*** Opening of Exercise inputs ***
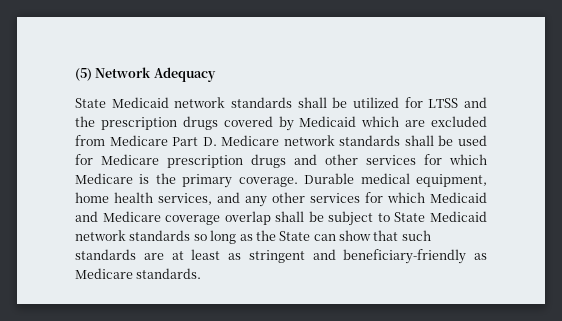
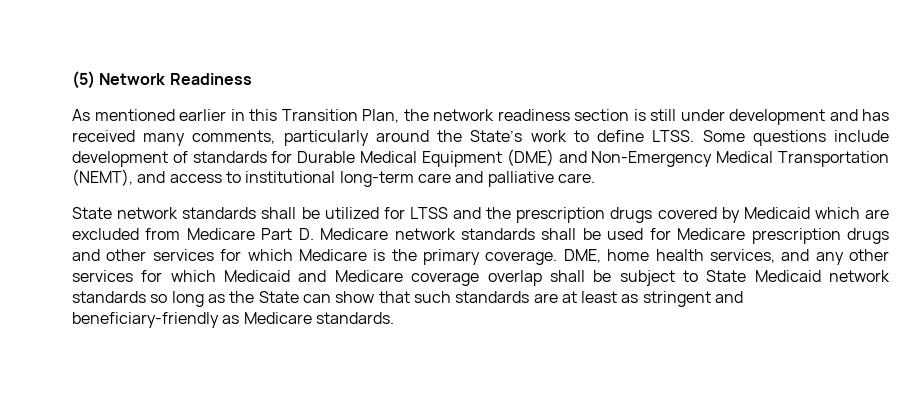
- (5) Network Adequacy
- State Medicaid network standards shall be utilized for LTSS and the prescription drugs covered by Medicaid which are excluded from Medicare Part D. Medicare network standards shall be used for Medicare prescription drugs and other services for which Medicare is the primary coverage.
+ (5) Network Readiness
+ As mentioned earlier in this Transition Plan, the network readiness section is still under development and has received many comments, particularly around the State’s work to define LTSS. Some questions include development of standards for Durable Medical Equipment (DME) and Non-Emergency Medical Transportation (NEMT), and access to institutional long-term care and palliative care.
+ State network standards shall be utilized for LTSS and the prescription drugs covered by Medicaid which are excluded from Medicare Part D. Medicare network standards shall be used for Medicare prescription drugs and other services for which Medicare is the primary coverage.
- Durable medical equipment, home health services, and any other services for which Medicaid and Medicare coverage overlap shall be subject to State Medicaid network standards so long as the State can show that such standards are at least as stringent and beneficiary-friendly as Medicare standards.
+ DME, home health services, and any other services for which Medicaid and Medicare coverage overlap shall be subject to State Medicaid network standards so long as the State can show that such standards are at least as stringent and beneficiary-friendly as Medicare standards.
*** Close of Exercise inputs ***
-- Your objective --
Tally the lines of the material in which the string "used" occurs, and present only that tally.

-- Answer section --
2